The first tool in speeding up this process is "weak supervision", popularised by Snorkel in their 2016 Data Programming paper, of using noisy labelling heuristics to bootstrap a machine learning model. Amazon links to books is a good high precision heuristic to find a book. However there are many others like string matching on a big list of book names (a gazetteer), or looking for language patterns like the book <NNP> or <NNP> by <PER>, or looking for "Ask HN" threads with "Book" in the title. Then we can aggregate these noisy labels, typically using generative models to estimate the correlation between functions and give a probabilistic label. These are then used as the input to a machine learning model.
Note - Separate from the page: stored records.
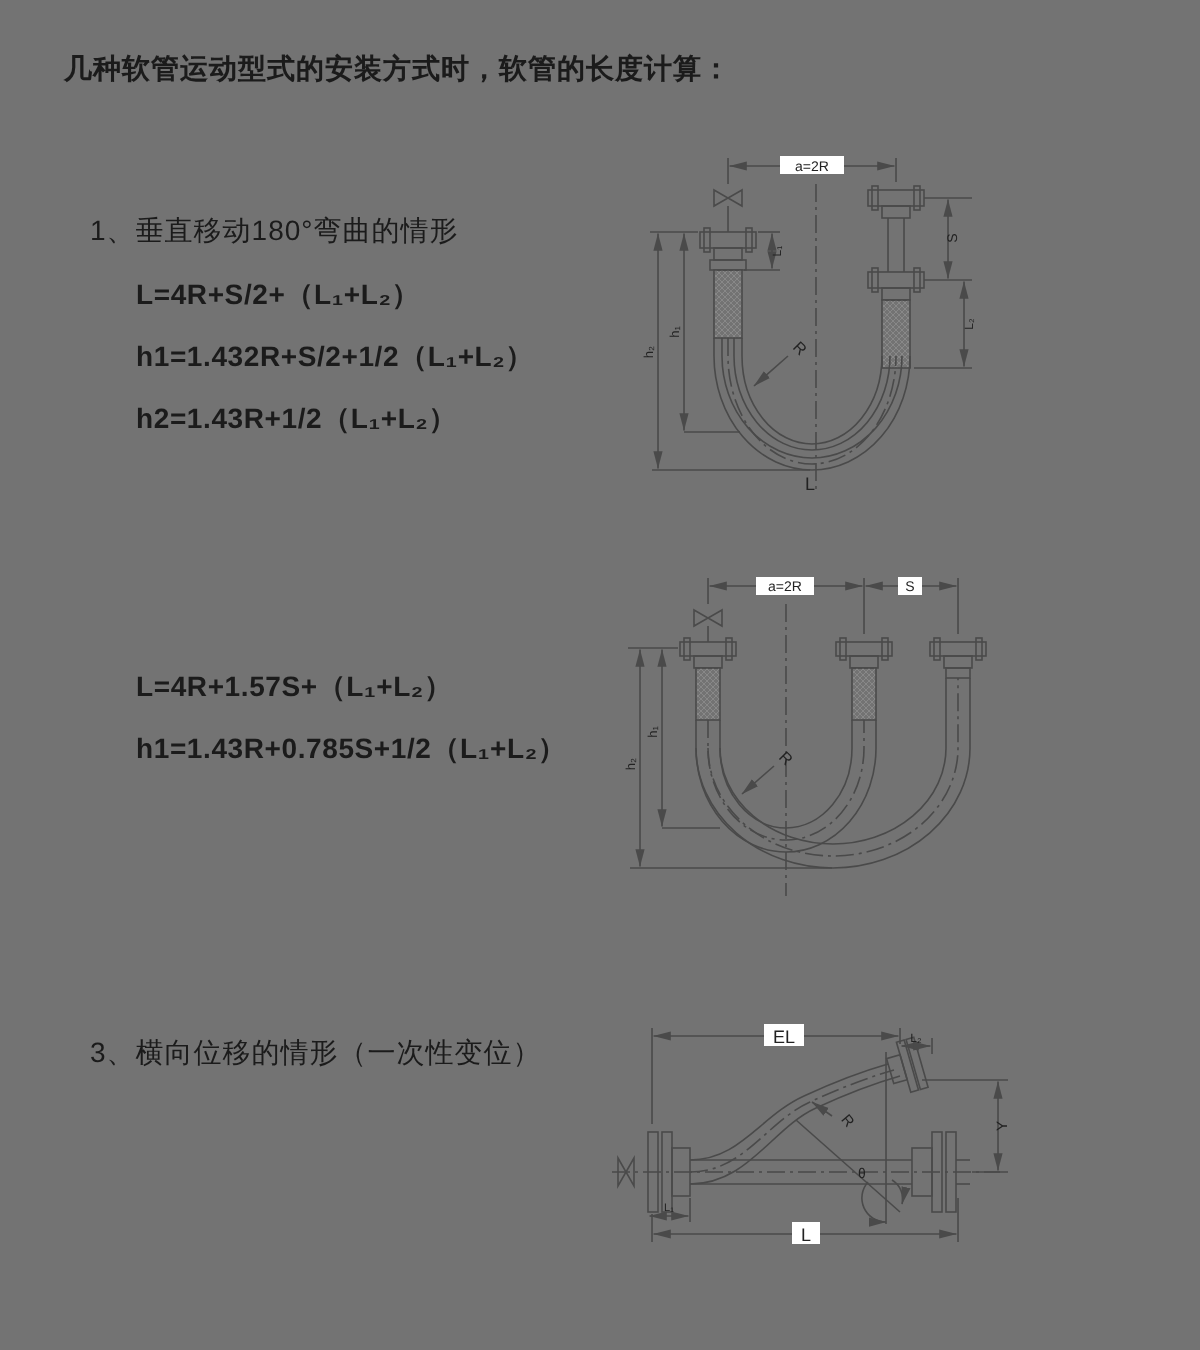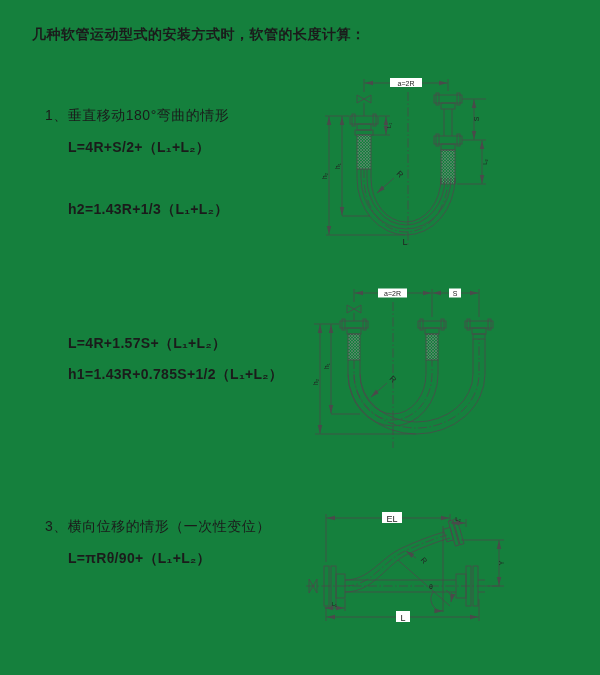--- a/index.html
+++ b/index.html
@@ -4,7 +4,7 @@
 <style>
   html,body{margin:0;padding:0;background:#f5f5f5;}
   .page{
-    position:relative;width:600px;height:675px;background:#15803d;overflow:hidden;
+    position:relative;width:600px;height:675px;background:#737373;overflow:hidden;
     font-family:"Liberation Sans","DejaVu Sans",sans-serif;color:#1b1b1b;
   }
   .title{position:absolute;left:32px;top:26px;font-size:14px;font-weight:bold;letter-spacing:.5px;}

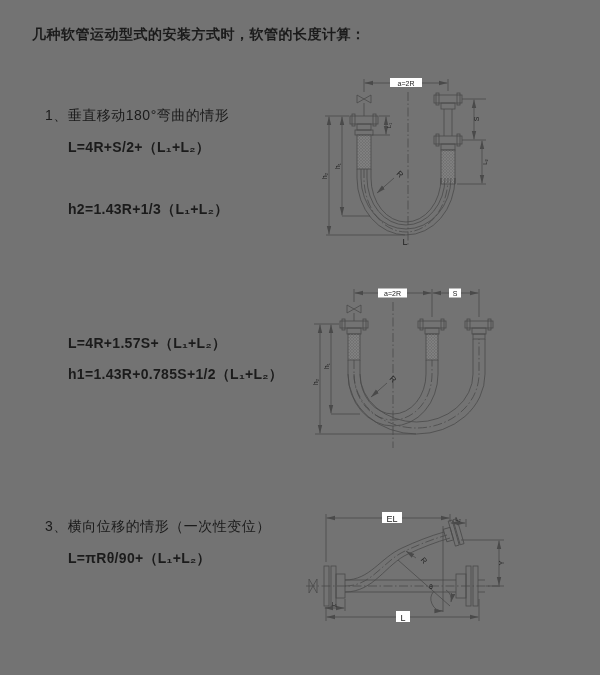--- a/index.html
+++ b/index.html
@@ -22,6 +22,7 @@
 
   <div class="heading" style="top:107px">1、垂直移动180°弯曲的情形</div>
   <div class="formula" style="top:139px">L=4R+S/2+（L₁+L₂）</div>
+  <div class="formula" style="top:170px">h1=1.432R+S/2+1/2（L₁+L₂）</div>
   <div class="formula" style="top:201px">h2=1.43R+1/3（L₁+L₂）</div>
 
   <div class="formula" style="top:335px">L=4R+1.57S+（L₁+L₂）</div>

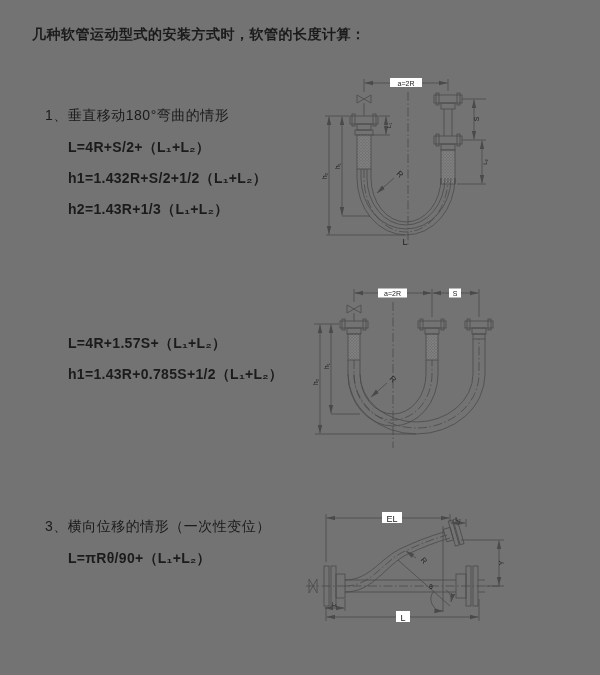--- a/index.html
+++ b/index.html
@@ -23,7 +23,7 @@
   <div class="heading" style="top:107px">1、垂直移动180°弯曲的情形</div>
   <div class="formula" style="top:139px">L=4R+S/2+（L₁+L₂）</div>
   <div class="formula" style="top:170px">h1=1.432R+S/2+1/2（L₁+L₂）</div>
-  <div class="formula" style="top:201px">h2=1.43R+1/3（L₁+L₂）</div>
+  <div class="formula" style="top:201px">h2=1.43R+1/2（L₁+L₂）</div>
 
   <div class="formula" style="top:335px">L=4R+1.57S+（L₁+L₂）</div>
   <div class="formula" style="top:366px">h1=1.43R+0.785S+1/2（L₁+L₂）</div>

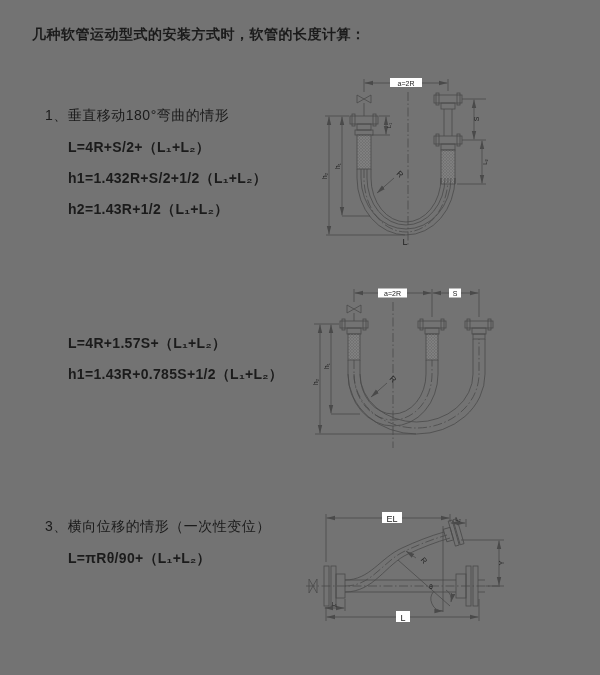--- a/index.html
+++ b/index.html
@@ -29,7 +29,6 @@
   <div class="formula" style="top:366px">h1=1.43R+0.785S+1/2（L₁+L₂）</div>
 
   <div class="heading" style="top:518px">3、横向位移的情形（一次性变位）</div>
-  <div class="formula" style="top:550px">L=πRθ/90+（L₁+L₂）</div>
 
   <svg class="diag" style="left:298px;top:66px" width="290" height="196" viewBox="0 0 290 196">
     <defs>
I want to try this with Snorkel and skweak which generalises to NER using HMM and integrates with SpaCy.

The second tool is reducing the data required using transfer learning. Until around 5 years ago the standard way of training a NER model was to train a randomly initialised CRF (Conditional Random Field) model, typically with some hand tuned features, at the end of a pipeline consisting of tokenization, prediction Parts of Speech and finding Lemmas using something like Stanford Core NLP. The problem is that you needed a lot of data to train the CRF from scratch and if your text was unlike the "standard texts" (usually news stories) the pipeline may perform badly reducing the quality of the data to the model. In this case you may need to reannotate parts of speech and tweak the tokenization to improve performance. An emerging approach is to use pretrained dense vector representations of text, especially using Transformer models, which already represent similar words close together (as opposed to one hot encoding models which needs to learn these relations from the data). Then a neural network is trained on this representation which, given the pretraining, requires a lot less data to get to a good accuracy. I'm interested in trying this and want to look into Stanza, flairNLP, SpaCy and BERT/RoBERTa models.
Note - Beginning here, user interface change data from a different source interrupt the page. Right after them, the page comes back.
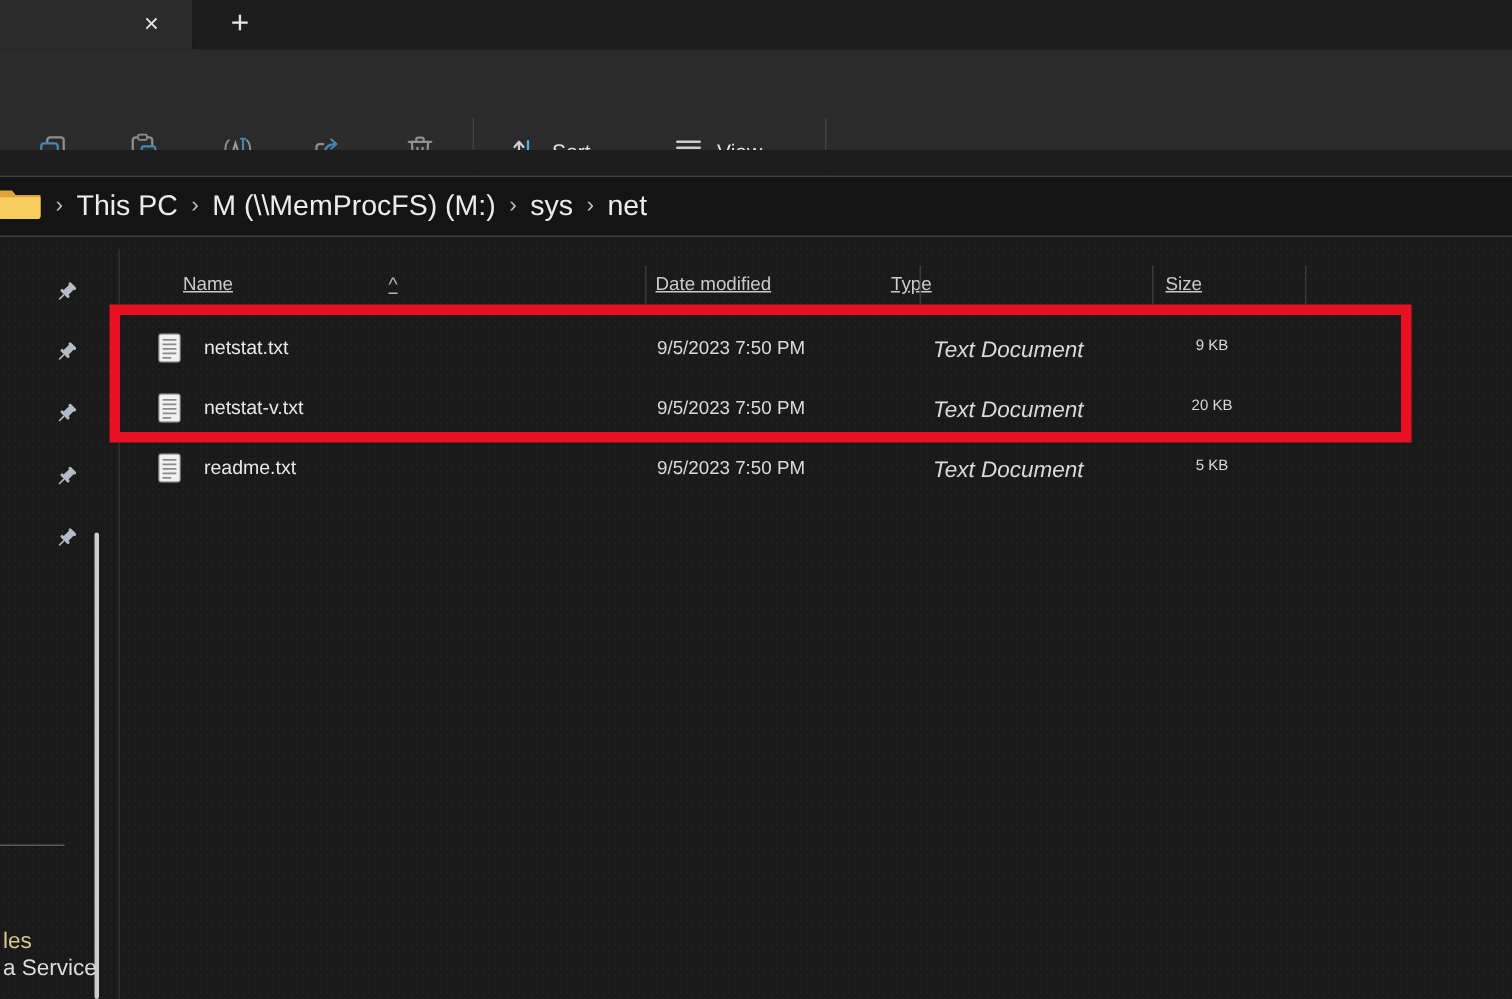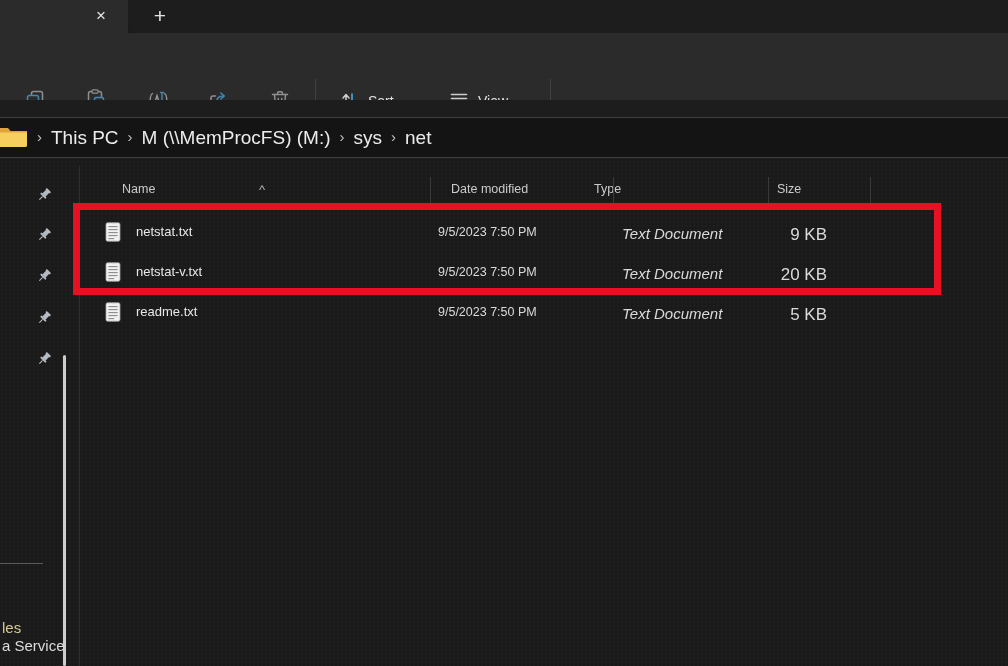--- a/index.html
+++ b/index.html
@@ -47,7 +47,7 @@
   .nav-label.l2{ top:637px; color:#dcdcdc; }
   
   .lhdr{ position:absolute; left:85px; top:173px; width:880px; height:32px; font-size:12.5px; color:#cbcbcb; }
-  .lhdr span{ position:absolute; top:9px; cursor:pointer; }
+  .lhdr span{ position:absolute; top:9px; cursor:pointer;text-decoration:underline; }
   .hdr-name{ left:37px; } .hdr-date{ left:366px; } .hdr-type{ left:509px; } .hdr-size{ left:692px; }
   .hdr-caret{ position:absolute; left:174px; top:-4px; color:#b5b5b5; font-size:13px; cursor:pointer; }
   .colsep{ position:absolute; top:177px; width:1px; height:26px; background:#3a3a3a; }

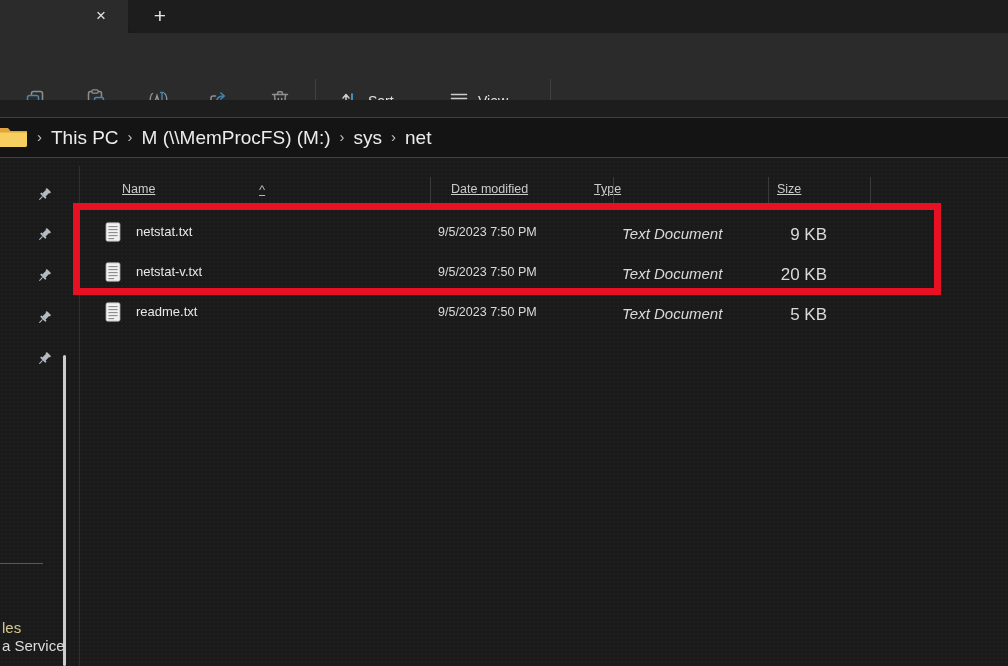--- a/index.html
+++ b/index.html
@@ -48,7 +48,7 @@
   
   .lhdr{ position:absolute; left:85px; top:173px; width:880px; height:32px; font-size:12.5px; color:#cbcbcb; }
   .lhdr span{ position:absolute; top:9px; cursor:pointer;text-decoration:underline; }
-  .hdr-name{ left:37px; } .hdr-date{ left:366px; } .hdr-type{ left:509px; } .hdr-size{ left:692px; }
+  .hdr-name{ left:37px; } .hdr-date{ left:352px; } .hdr-type{ left:509px; } .hdr-size{ left:692px; }
   .hdr-caret{ position:absolute; left:174px; top:-4px; color:#b5b5b5; font-size:13px; cursor:pointer; }
   .colsep{ position:absolute; top:177px; width:1px; height:26px; background:#3a3a3a; }
   

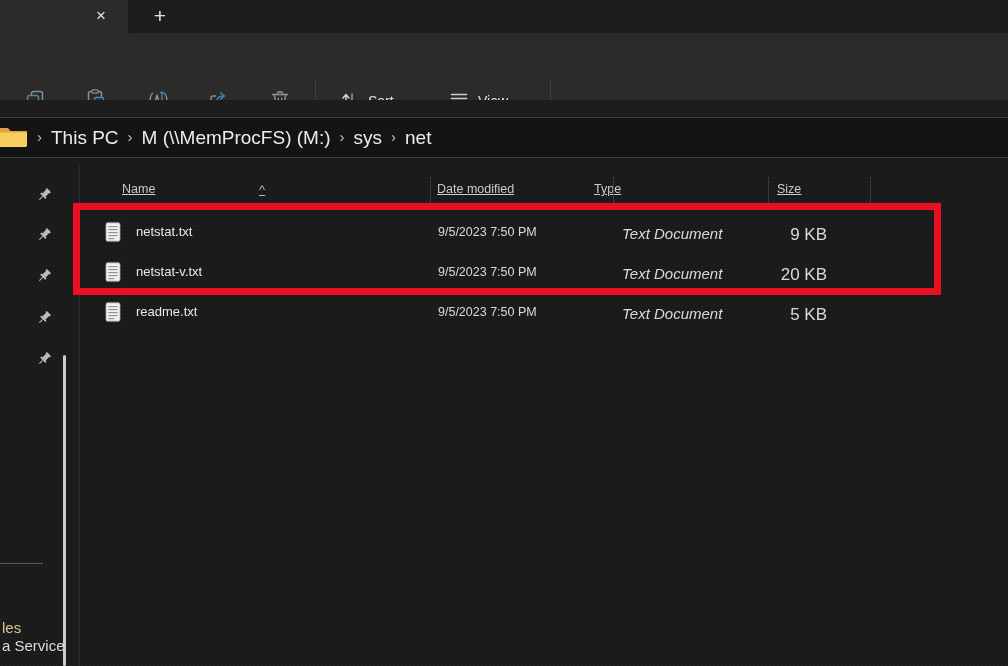--- a/index.html
+++ b/index.html
@@ -57,7 +57,7 @@
   .frow .fname{ position:absolute; left:51px; top:12px; font-size:13px; color:#e8e8e8; }
   .frow .fdate{ position:absolute; left:353px; top:13px; font-size:12.5px; color:#dadada; }
   .frow .ftype{ position:absolute; left:537px; top:13px; font-size:15px; color:#dadada;font-style:italic; }
-  .frow .fsize{ position:absolute; left:650px; top:13px; width:92px; text-align:right; font-size:17px; color:#dadada; }
+  .frow .fsize{ position:absolute; left:677px; top:13px; width:92px; text-align:center; font-size:10px; color:#dadada; }
   
   .annot{ position:absolute; left:73px; top:203px; width:868px; height:92px;
     border:7px solid #e81123; pointer-events:none; }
The third tool is efficient labelling tools using active learning. The traditional approach of annotating data is to take each document and label it separately. However dragging NER spans over text, especially with a lot of categories, is very time consuming for every single example. Also a lot of these aren't particularly informative; I'm sure I'd end up labelling SICP many times when it could be found by a simple model. A better approach is to correct model predictions which is faster, especially those the model is uncertain about which will give more model improvement. This approach is called active learning and is avaiable in labelling tools such as Label Studio and Prodigy.

The other reason this is technically interesting is further techniques could be used to extract more information. The books and comments could be clustered, or the comments could be summarized, or searched using Question Answering techniques. These techniques are a lot better performing and more accessible now and I'd love to see how they could be used for effect.
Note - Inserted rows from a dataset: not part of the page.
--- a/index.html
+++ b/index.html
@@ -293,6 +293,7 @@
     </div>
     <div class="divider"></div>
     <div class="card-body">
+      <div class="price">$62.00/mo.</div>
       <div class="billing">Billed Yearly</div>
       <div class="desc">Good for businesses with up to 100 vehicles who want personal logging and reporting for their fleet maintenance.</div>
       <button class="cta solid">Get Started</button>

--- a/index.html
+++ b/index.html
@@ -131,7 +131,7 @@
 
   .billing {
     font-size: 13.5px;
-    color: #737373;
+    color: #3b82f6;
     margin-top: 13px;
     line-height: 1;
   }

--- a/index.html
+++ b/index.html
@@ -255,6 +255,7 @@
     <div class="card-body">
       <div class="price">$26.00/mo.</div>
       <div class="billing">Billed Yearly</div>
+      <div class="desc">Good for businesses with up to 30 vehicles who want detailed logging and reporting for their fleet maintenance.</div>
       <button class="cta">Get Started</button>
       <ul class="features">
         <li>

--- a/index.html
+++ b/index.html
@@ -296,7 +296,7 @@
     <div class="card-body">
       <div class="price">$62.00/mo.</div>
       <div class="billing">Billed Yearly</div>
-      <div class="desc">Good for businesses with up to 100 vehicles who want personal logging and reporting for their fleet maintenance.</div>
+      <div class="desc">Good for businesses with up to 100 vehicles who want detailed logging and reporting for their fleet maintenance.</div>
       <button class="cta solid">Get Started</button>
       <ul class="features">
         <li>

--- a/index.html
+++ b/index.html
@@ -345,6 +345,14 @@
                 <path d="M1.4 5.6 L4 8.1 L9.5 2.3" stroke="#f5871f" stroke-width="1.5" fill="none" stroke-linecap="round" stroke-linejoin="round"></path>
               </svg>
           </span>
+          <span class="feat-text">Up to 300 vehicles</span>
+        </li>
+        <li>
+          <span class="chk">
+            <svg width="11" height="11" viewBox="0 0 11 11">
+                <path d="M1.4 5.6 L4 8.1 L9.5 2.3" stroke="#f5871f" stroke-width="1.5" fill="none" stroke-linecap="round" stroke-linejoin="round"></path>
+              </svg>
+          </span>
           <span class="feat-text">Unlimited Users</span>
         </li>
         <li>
The approach I'm going to take is to quickly deliver an end-to-end baseline and iterate on it. I could spend a lot of time exploring these different options on a task, but maybe that's not even the right problem. I want to learn how to use these techniques to create value, and by iteratively building something I can focus on what I think will improve the outcome the most. This is a learning project, not a business, and the outcome is something I find interesting, but I don't want to spend a whole month trying to optimise an F1-score.

As a starting point I've exported all 2021 Hacker News data from BigQuery using Kaggle. I've also found a large dataset of books on Amazon and there are many potential datasets for book names such as open library. The next step will be to do some exploratory data analysis on the data and find the quickest way to get some good book data out.